Tercer momento: «hacia» la «vida» como lenguaje creíble
En una de las estrofas de otro poema mariano, nos topamos con la siguiente confesión: “[…] Y me perdí con los demás doctores / inventando respuestas / en vez de vislumbrar la única pregunta.” ¿Cuál es esta “única pregunta” que sólo alcanza a vislumbrar la mirada purificada? La respuesta se encuentra en una meditación ante las ruinas de Santa Fe la Vieja, en el poema que se inicia diciendo: “La gran pregunta / sin duda / no es la muerte. // El misterio insondable / lo reclama la Vida. […]” . La vida es la gran pregunta, la única pregunta, que atraviesa también el Documento de Aparecida. En el escenario dramático de la pascua del ver, la vida aquí es la vida concreta que otorga identidad, que configura la personalidad de quien es nombrado por el Tú. Así se relacionan el nombre, el tú y la vida en otro de los poemas: “Único que Eres y Haces Ser. / No calles por favor / el nombre mínimo que llevo. / Pronúnciame, Te ruego / Y otórgame la vida, / Pálido reflejo de la Tuya. / Única que Es.” Dar nombre y regalar vida es uno y el mismo acto en Dios y en sentido análogo también en el poeta. No se trata aquí de la vida biológica sino de la vida divina, la plenitud de la vida que el Padre regala a cada uno en Jesucristo. Por ello pide el poeta a Dios que lo “pronuncie” y le “otorgue” la vida: si estuviera muerto no podría siquiera pedir cosa alguna. Él ya posee la vida biológica y también un nombre, pero aquí está implorando por otra vida y otro nombre.

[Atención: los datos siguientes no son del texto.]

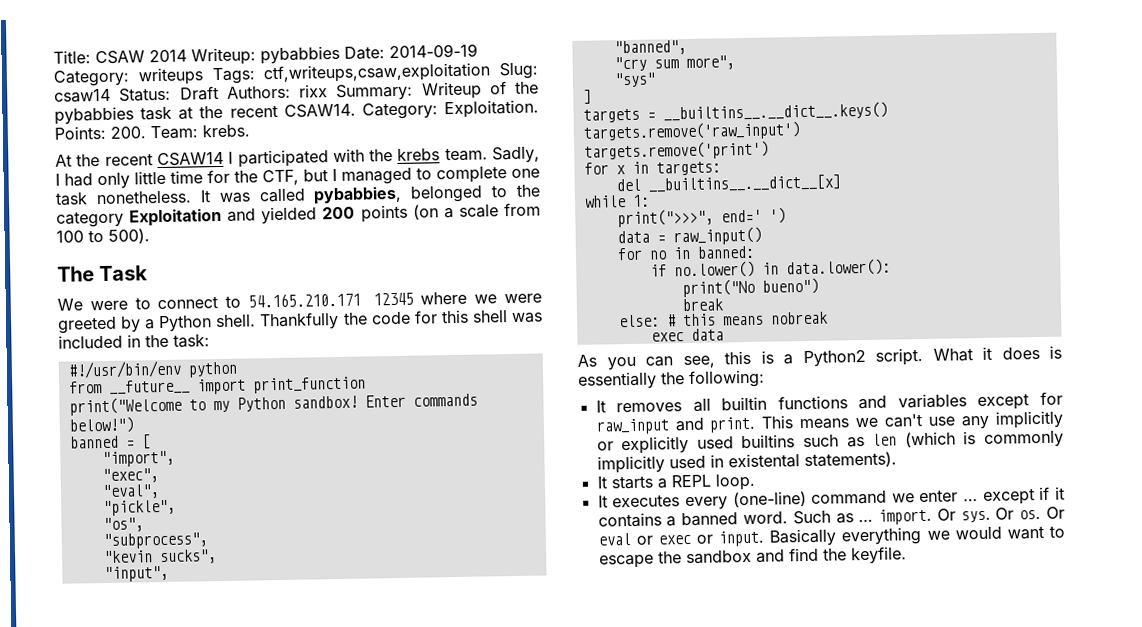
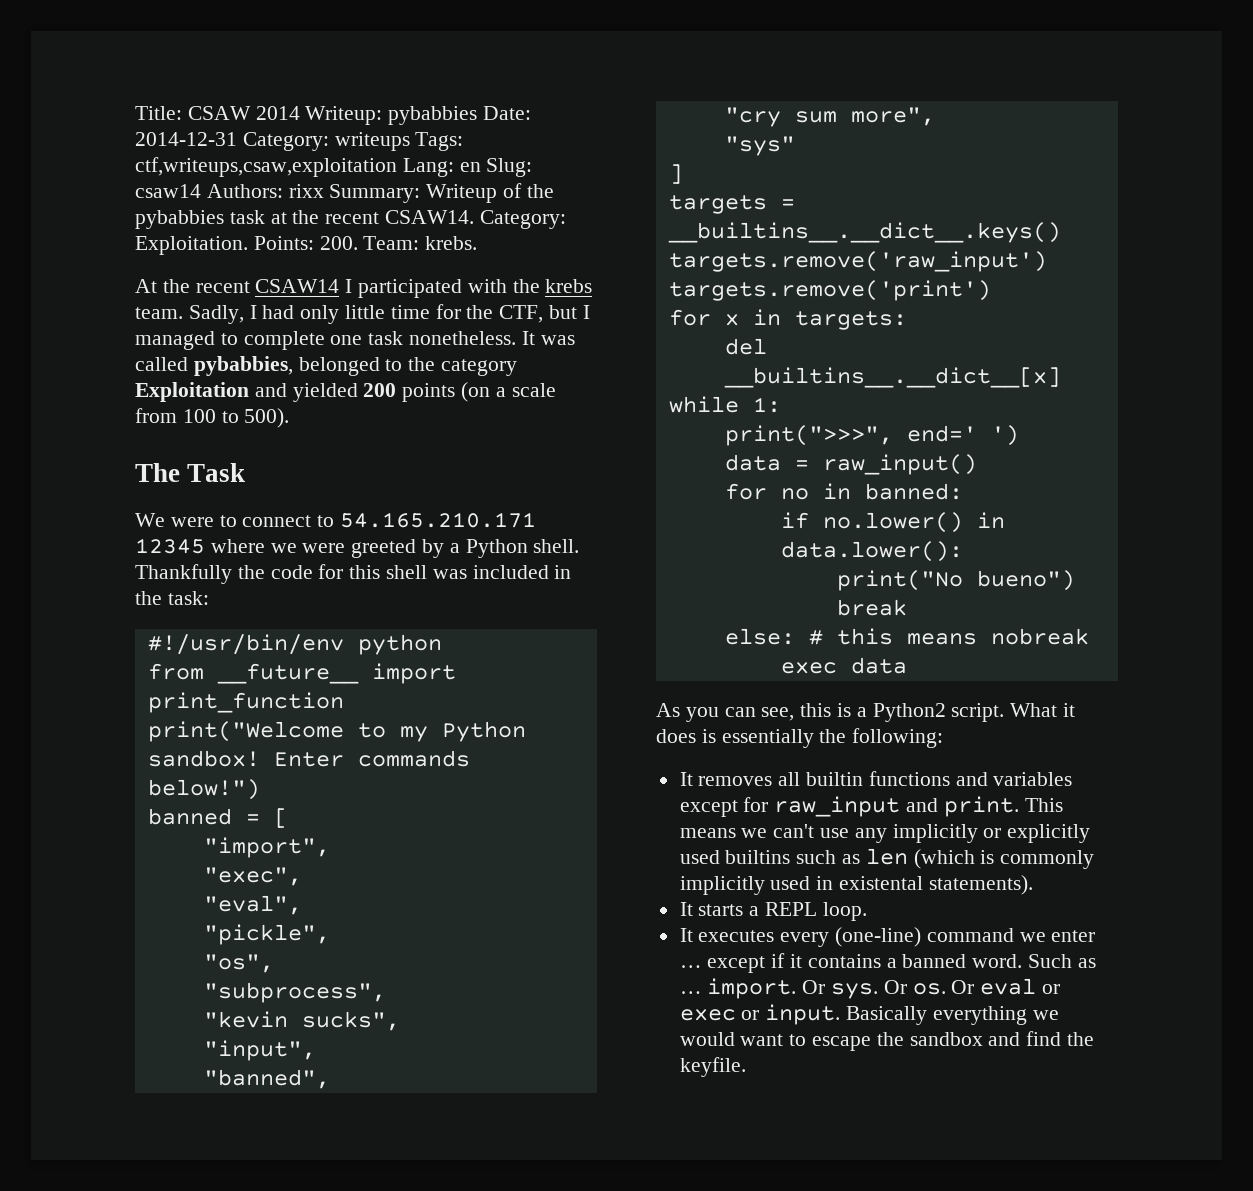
[389,43,478,59] 2014-09-19 -> [135,132,237,146] 2014-12-31
[499,62,538,80] [54,86,219,103] Slug: csaw14 Status: Draft -> [402,158,533,177] [135,184,201,198] Lang: en Slug: csaw14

El proceso de transfiguración de la «pascua del ver» alcanza su punto culminante cuando el drama se vuelve logos, verdad, palabra que da vida. Plena de vida la Palabra de la Escritura interpreta al poeta: “[…] Cuando atrevo mis ojos / en tus letras divinas / descifrando tus Voces // Eres Tú quien me lee / desde la eternidad.” Con claros ecos apocalípticos reconoce a Cristo diciéndole: “Eres el Único Viviente. // Eres el Dios de Amor y Compañía. El de la Vida Verdadera. / El de la Luz Vital y la Palabra Eficiente. […]” .
El Dios vivo que al nombrar da vida, no puede sino decirse en cada creyente concreto viviente, no como idea ni como ideología. Hay sólo un rostro y nombre a quien se rinde aquí homenaje: el de Monseñor Zaspe, obispo de Santa Fe, cuya existencia dejó huella de discípulo y misionero en el poeta, que confiesa: “[…] En ti aprendí / que el Horizonte no se alcanza; // Él se acerca hasta nosotros / y nos sorprende / por la espalda. […]” . Queda así expresado el dinamismo experiencial del Dios que sale al encuentro del hombre, y con ello el núcleo de la “catequesis mistagógica” que propone el texto del Documento de Aparecida.
Ingresar en el misterio, permanecer en él, y desde allí salir en misión de palabra y acción: en este itinerario coinciden estos versos y el Documento latinoamericano para el comienzo del siglo XXI. Si –como señala el monje Diego de Jesús- hoy la disyuntiva es permanecer en el misterio o perecer, en tanto testigos del misterio, el poeta comparte con el creyente la misión de ser «mistagogo» y «mistóforo». Conducir al misterio desde la experiencia propia de haber sido alcanzado por él: éste es el camino que nos lleva a recorrer como intérpretes la poesía mistagógica de César Actis Brú, la cual, porque ha brotado de la vida concreta a ella nos hace retornar.